#### Listed entries ####

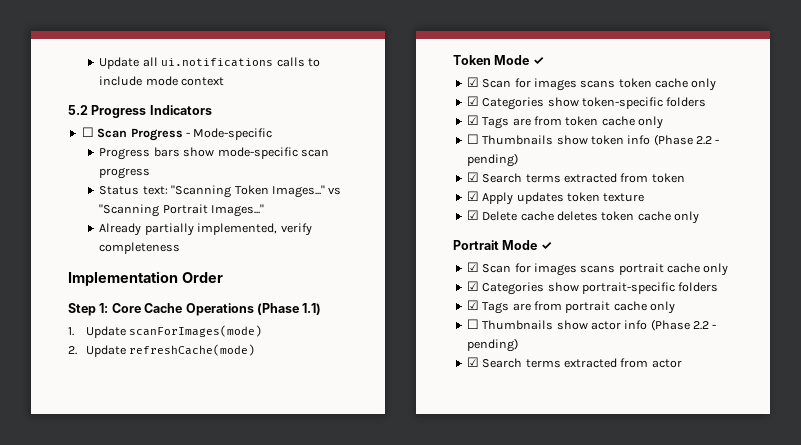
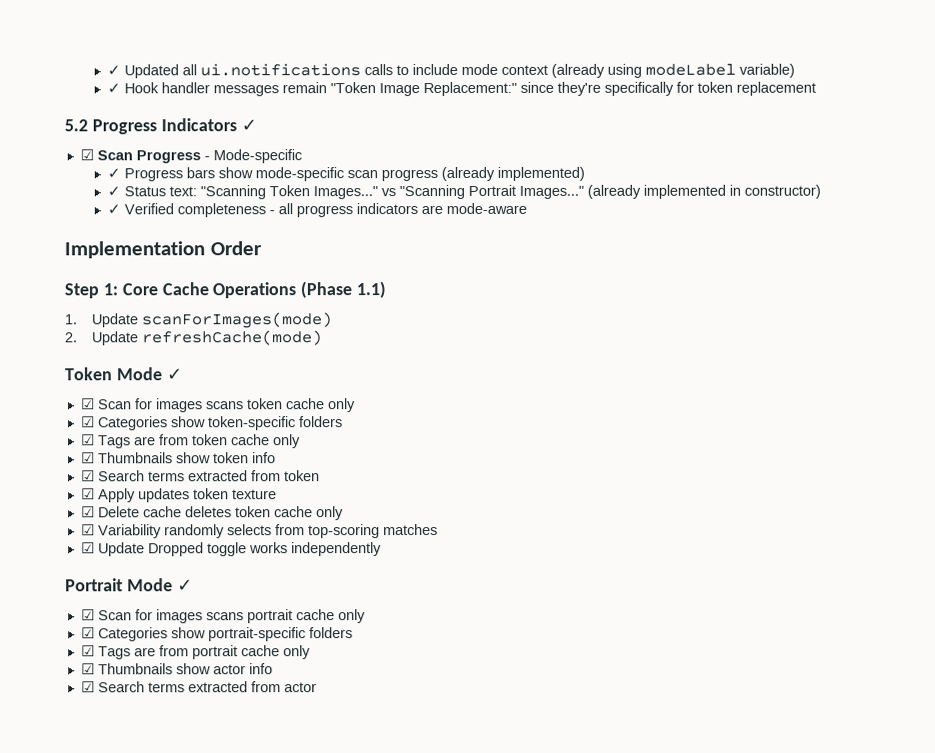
- Update all ui.notifications calls to include mode context
+ ✓ Updated all ui.notifications calls to include mode context (already using modeLabel variable)
+ ✓ Hook handler messages remain "Token Image Replacement:" since they're specifically for token replacement
- 5.2 Progress Indicators
- ☐ Scan Progress - Mode-specific
+ 5.2 Progress Indicators ✓
+ ☑ Scan Progress - Mode-specific
- Progress bars show mode-specific scan progress
- Status text: "Scanning Token Images..." vs "Scanning Portrait Images..."
- Already partially implemented, verify completeness
+ ✓ Progress bars show mode-specific scan progress (already implemented)
+ ✓ Status text: "Scanning Token Images..." vs "Scanning Portrait Images..." (already implemented in constructor)
+ ✓ Verified completeness - all progress indicators are mode-aware
- ☐ Thumbnails show token info (Phase 2.2 - pending)
+ ☑ Thumbnails show token info
+ ☑ Variability randomly selects from top-scoring matches
+ ☑ Update Dropped toggle works independently
- ☐ Thumbnails show actor info (Phase 2.2 - pending)
+ ☑ Thumbnails show actor info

####

An exact copy of every entry above is required, without the pictures.

- Update all ui.notifications calls to include mode context
+ ✓ Updated all ui.notifications calls to include mode context (already using modeLabel variable)
+ ✓ Hook handler messages remain "Token Image Replacement:" since they're specifically for token replacement
- 5.2 Progress Indicators
- ☐ Scan Progress - Mode-specific
+ 5.2 Progress Indicators ✓
+ ☑ Scan Progress - Mode-specific
- Progress bars show mode-specific scan progress
- Status text: "Scanning Token Images..." vs "Scanning Portrait Images..."
- Already partially implemented, verify completeness
+ ✓ Progress bars show mode-specific scan progress (already implemented)
+ ✓ Status text: "Scanning Token Images..." vs "Scanning Portrait Images..." (already implemented in constructor)
+ ✓ Verified completeness - all progress indicators are mode-aware
- ☐ Thumbnails show token info (Phase 2.2 - pending)
+ ☑ Thumbnails show token info
+ ☑ Variability randomly selects from top-scoring matches
+ ☑ Update Dropped toggle works independently
- ☐ Thumbnails show actor info (Phase 2.2 - pending)
+ ☑ Thumbnails show actor info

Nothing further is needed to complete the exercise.